- _WHAT YOU WILL DO_
Exact transcription with no images: write out all of the entries below.

(Recorded data)
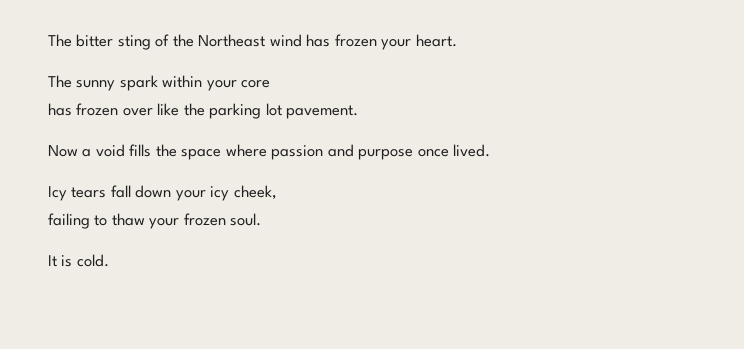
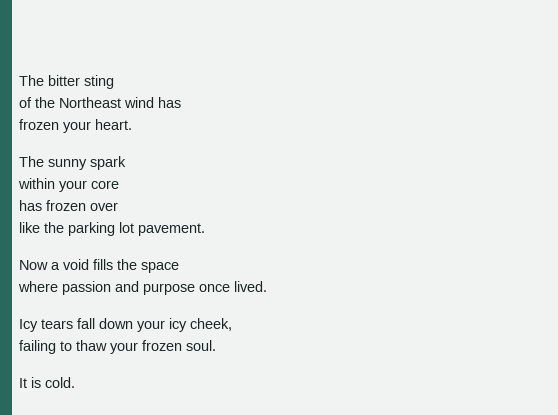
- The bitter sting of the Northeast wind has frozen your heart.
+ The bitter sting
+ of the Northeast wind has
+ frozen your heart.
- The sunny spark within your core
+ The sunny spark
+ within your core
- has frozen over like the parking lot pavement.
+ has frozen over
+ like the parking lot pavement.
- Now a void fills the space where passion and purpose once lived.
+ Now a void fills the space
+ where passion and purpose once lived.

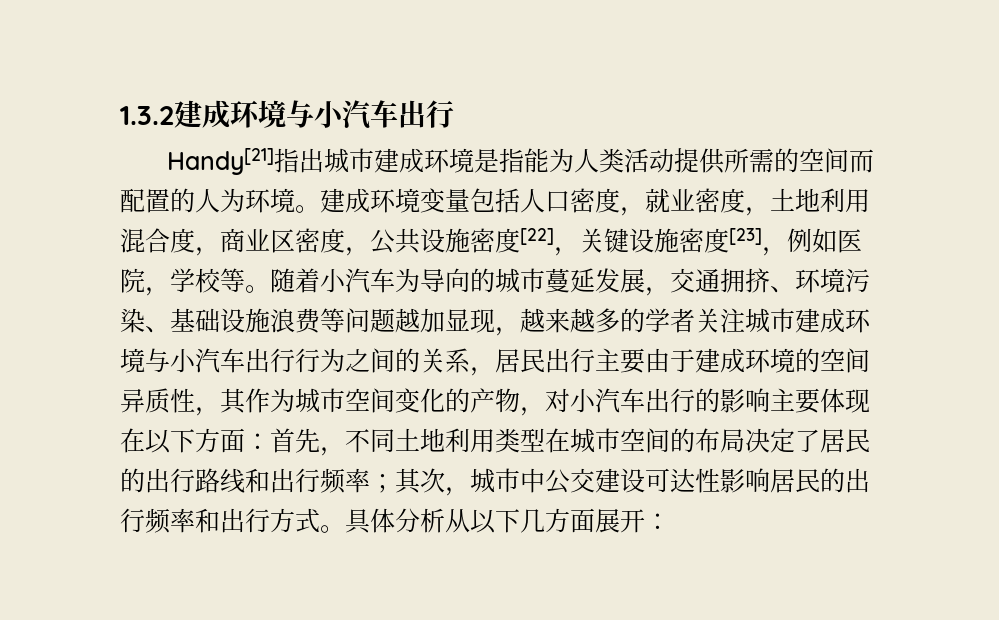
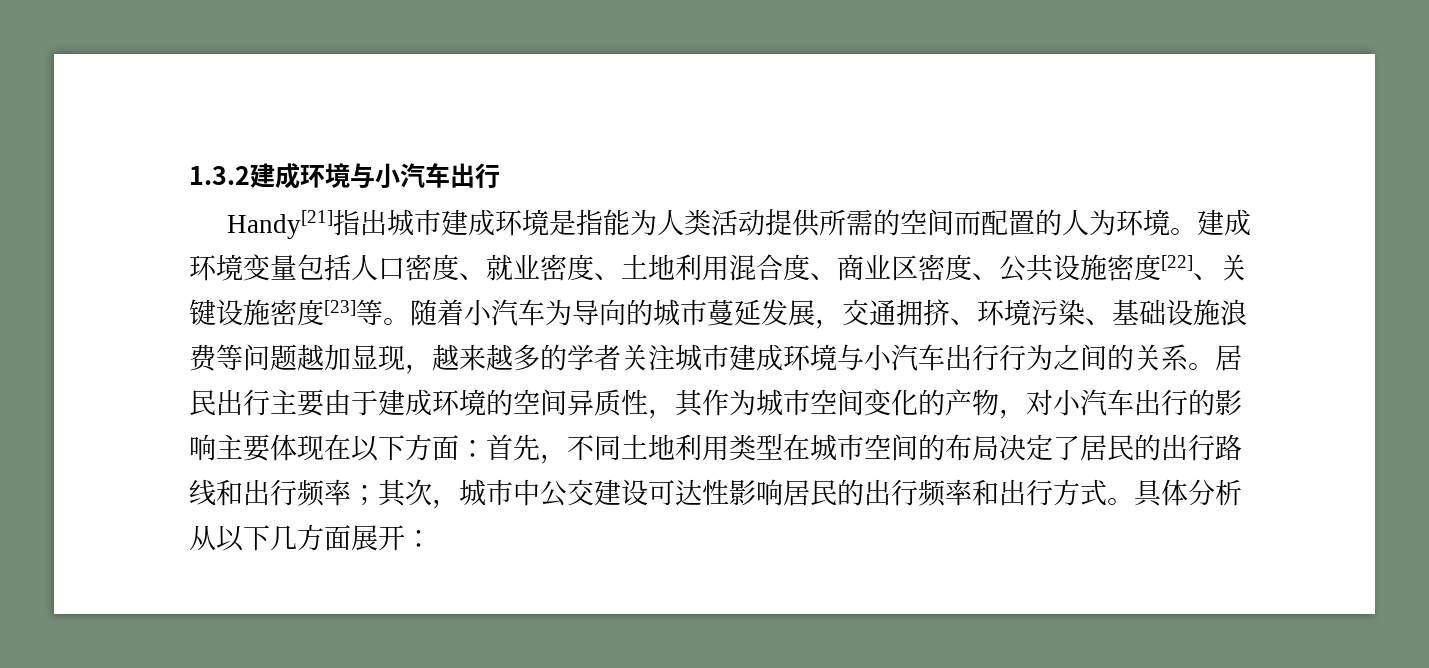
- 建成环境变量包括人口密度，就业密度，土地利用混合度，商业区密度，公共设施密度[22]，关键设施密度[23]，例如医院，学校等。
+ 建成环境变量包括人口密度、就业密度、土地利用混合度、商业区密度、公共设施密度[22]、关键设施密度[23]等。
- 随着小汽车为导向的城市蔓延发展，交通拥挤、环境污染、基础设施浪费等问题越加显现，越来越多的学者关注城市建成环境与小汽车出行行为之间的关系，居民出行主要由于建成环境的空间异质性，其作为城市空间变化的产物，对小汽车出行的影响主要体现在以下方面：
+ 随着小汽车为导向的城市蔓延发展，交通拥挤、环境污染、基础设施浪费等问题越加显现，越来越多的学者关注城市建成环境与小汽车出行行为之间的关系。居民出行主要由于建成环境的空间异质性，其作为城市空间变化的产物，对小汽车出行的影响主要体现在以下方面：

- _OUTPUT BELOW_
- The bitter sting of the Northeast wind has frozen your heart.
+ The bitter sting
+ of the Northeast wind has
+ frozen your heart.
- The sunny spark within your core
+ The sunny spark
+ within your core
- has frozen over like the parking lot pavement.
+ has frozen over
+ like the parking lot pavement.
- Now a void fills the space where passion and purpose once lived.
+ Now a void fills the space
+ where passion and purpose once lived.

- 建成环境变量包括人口密度，就业密度，土地利用混合度，商业区密度，公共设施密度[22]，关键设施密度[23]，例如医院，学校等。
+ 建成环境变量包括人口密度、就业密度、土地利用混合度、商业区密度、公共设施密度[22]、关键设施密度[23]等。
- 随着小汽车为导向的城市蔓延发展，交通拥挤、环境污染、基础设施浪费等问题越加显现，越来越多的学者关注城市建成环境与小汽车出行行为之间的关系，居民出行主要由于建成环境的空间异质性，其作为城市空间变化的产物，对小汽车出行的影响主要体现在以下方面：
+ 随着小汽车为导向的城市蔓延发展，交通拥挤、环境污染、基础设施浪费等问题越加显现，越来越多的学者关注城市建成环境与小汽车出行行为之间的关系。居民出行主要由于建成环境的空间异质性，其作为城市空间变化的产物，对小汽车出行的影响主要体现在以下方面：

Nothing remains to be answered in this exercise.